**Stored data:**

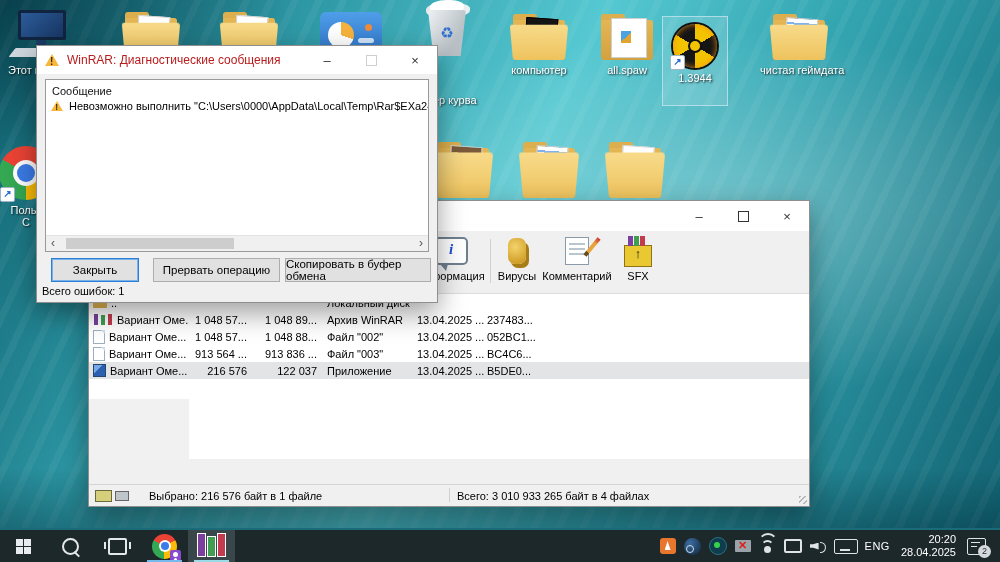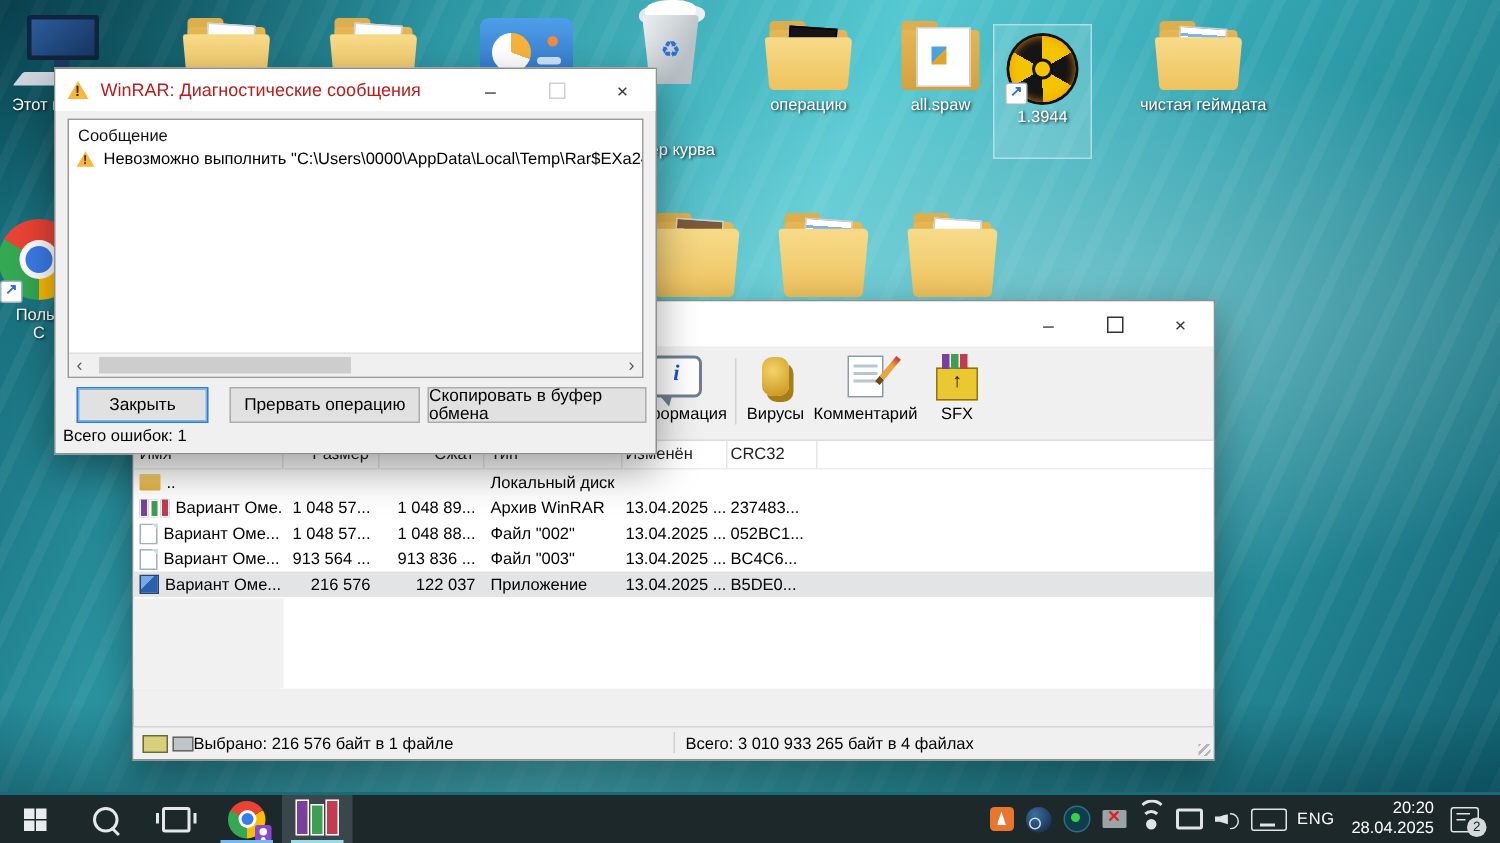--- a/index.html
+++ b/index.html
@@ -243,7 +243,7 @@
           <div class="front"></div>
         </div>
       </div>
-    <div class="dlabel">операцию</div>
+    <div class="dlabel">компьютер</div>
   </div>
 
   <div class="dicon" style="left:588px;top:8px;">

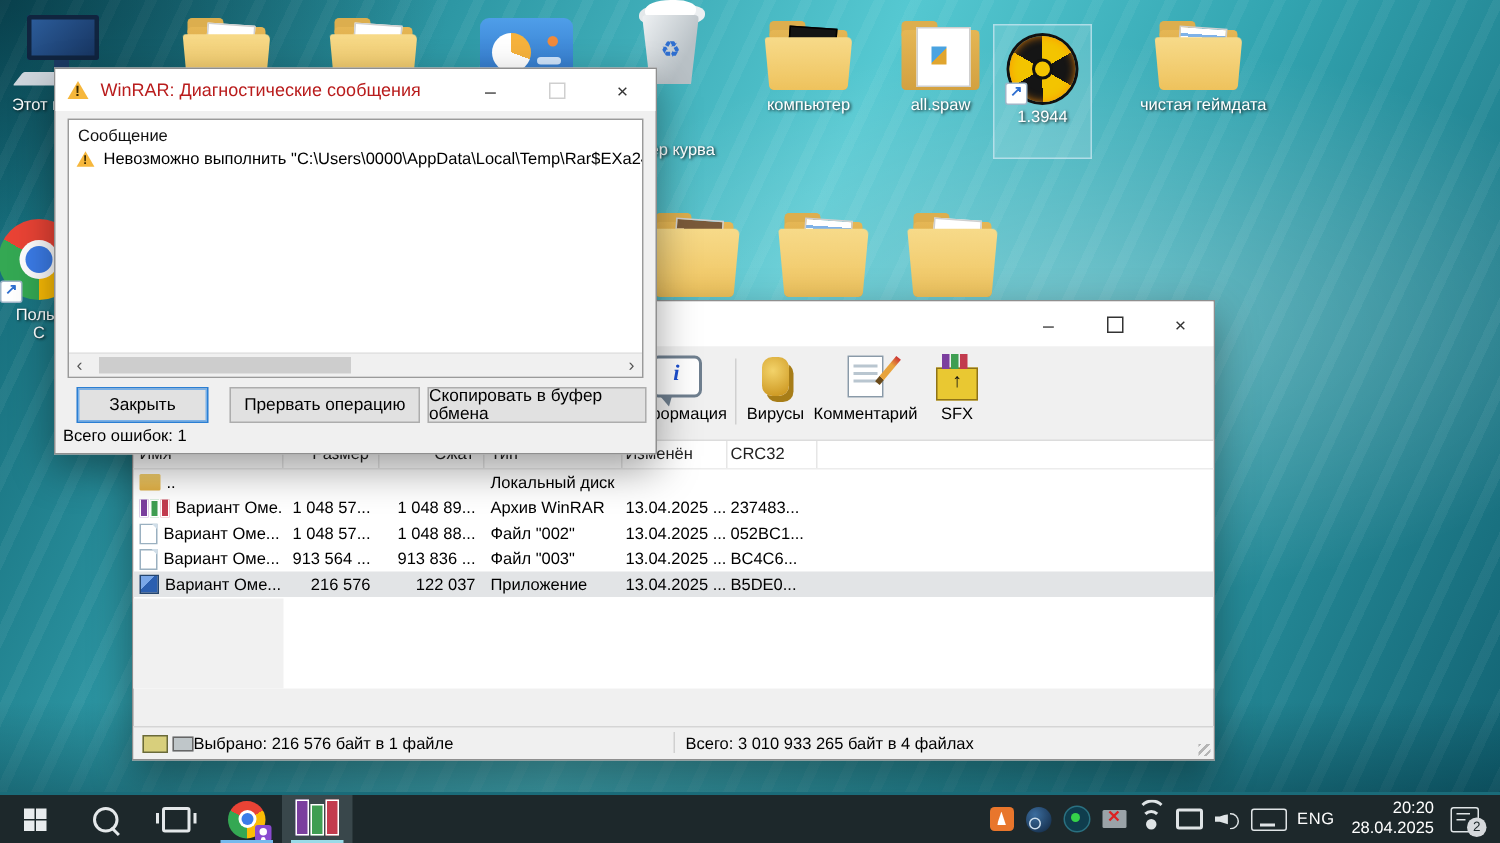--- a/index.html
+++ b/index.html
@@ -368,27 +368,6 @@
 
 
     <div class="list">
-      <div class="lrow head">
-        <div class="cell c0">
-            <span>Имя</span>
-          </div>
-        <div class="cell c1">
-            <span>Размер</span>
-          </div>
-        <div class="cell c2">
-            <span>Сжат</span>
-          </div>
-        <div class="cell c3">
-            <span>Тип</span>
-          </div>
-        <div class="cell c4">
-            <span>Изменён</span>
-          </div>
-        <div class="cell c5">
-            <span>CRC32</span>
-          </div>
-        <span class="sortup"></span>
-      </div>
 
       <div class="lrow">
         <div class="c0">

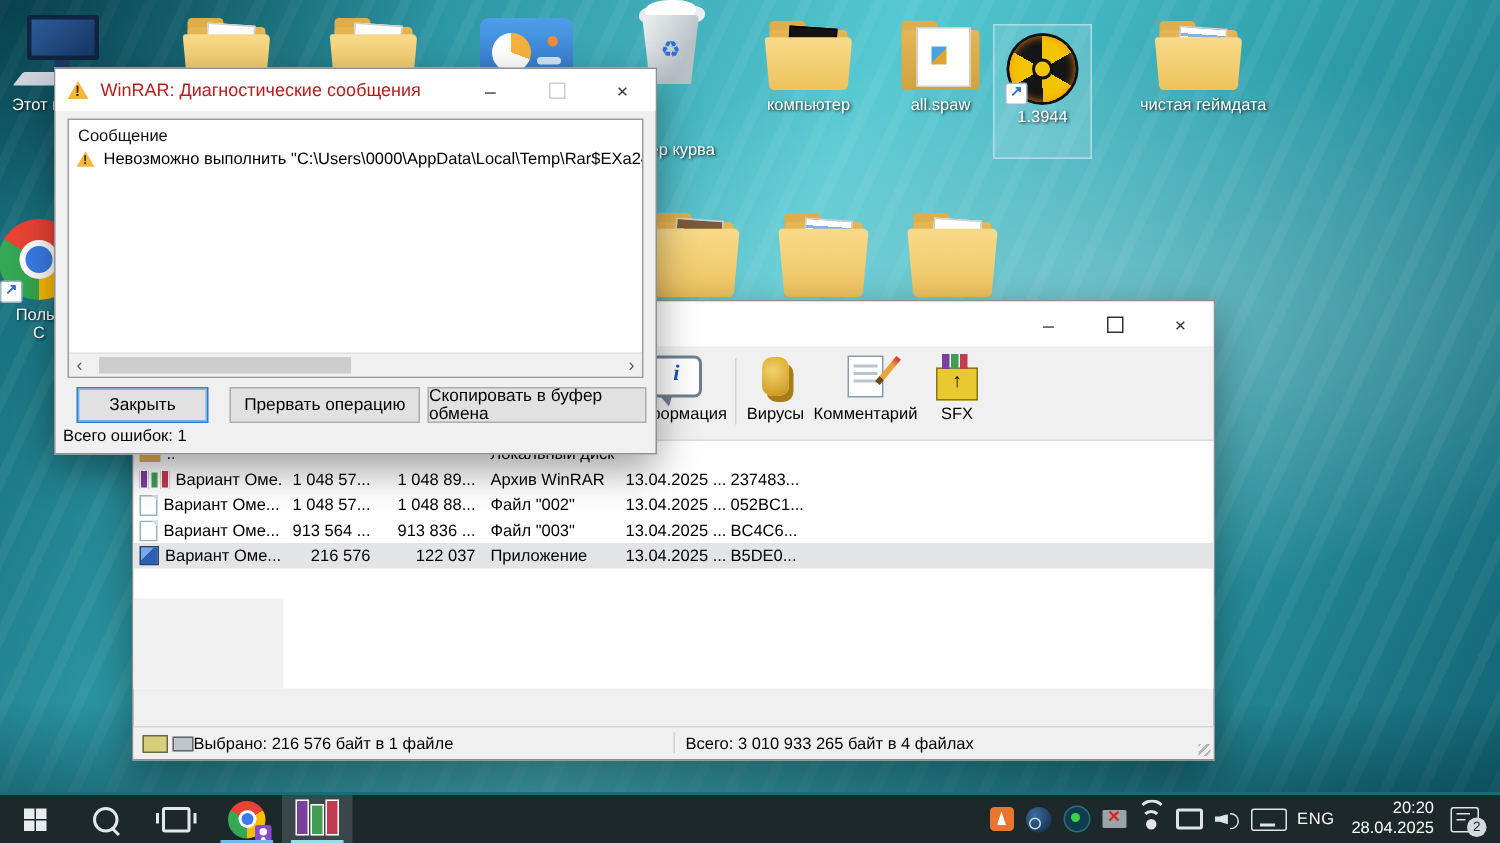--- a/index.html
+++ b/index.html
@@ -439,7 +439,7 @@
     <div class="wr-status">
       <span class="st-ic1"></span>
       <span class="st-ic2"></span>
-      <span style="margin-left:0;">Выбрано: 216 576 байт в 1 файле</span>
+      <span style="margin-left:20px;">Выбрано: 216 576 байт в 1 файле</span>
       <span class="st-div"></span>
       <span style="position:absolute;left:368px;">Всего: 3 010 933 265 байт в 4 файлах</span>
       <span class="grip"></span>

**Exercise aim:** Leaving aside the images, write out every entry above exactly.

**Output of the task:**
--- a/index.html
+++ b/index.html
@@ -243,7 +243,7 @@
           <div class="front"></div>
         </div>
       </div>
-    <div class="dlabel">операцию</div>
+    <div class="dlabel">компьютер</div>
   </div>
 
   <div class="dicon" style="left:588px;top:8px;">

--- a/index.html
+++ b/index.html
@@ -368,27 +368,6 @@
 
 
     <div class="list">
-      <div class="lrow head">
-        <div class="cell c0">
-            <span>Имя</span>
-          </div>
-        <div class="cell c1">
-            <span>Размер</span>
-          </div>
-        <div class="cell c2">
-            <span>Сжат</span>
-          </div>
-        <div class="cell c3">
-            <span>Тип</span>
-          </div>
-        <div class="cell c4">
-            <span>Изменён</span>
-          </div>
-        <div class="cell c5">
-            <span>CRC32</span>
-          </div>
-        <span class="sortup"></span>
-      </div>
 
       <div class="lrow">
         <div class="c0">

--- a/index.html
+++ b/index.html
@@ -439,7 +439,7 @@
     <div class="wr-status">
       <span class="st-ic1"></span>
       <span class="st-ic2"></span>
-      <span style="margin-left:0;">Выбрано: 216 576 байт в 1 файле</span>
+      <span style="margin-left:20px;">Выбрано: 216 576 байт в 1 файле</span>
       <span class="st-div"></span>
       <span style="position:absolute;left:368px;">Всего: 3 010 933 265 байт в 4 файлах</span>
       <span class="grip"></span>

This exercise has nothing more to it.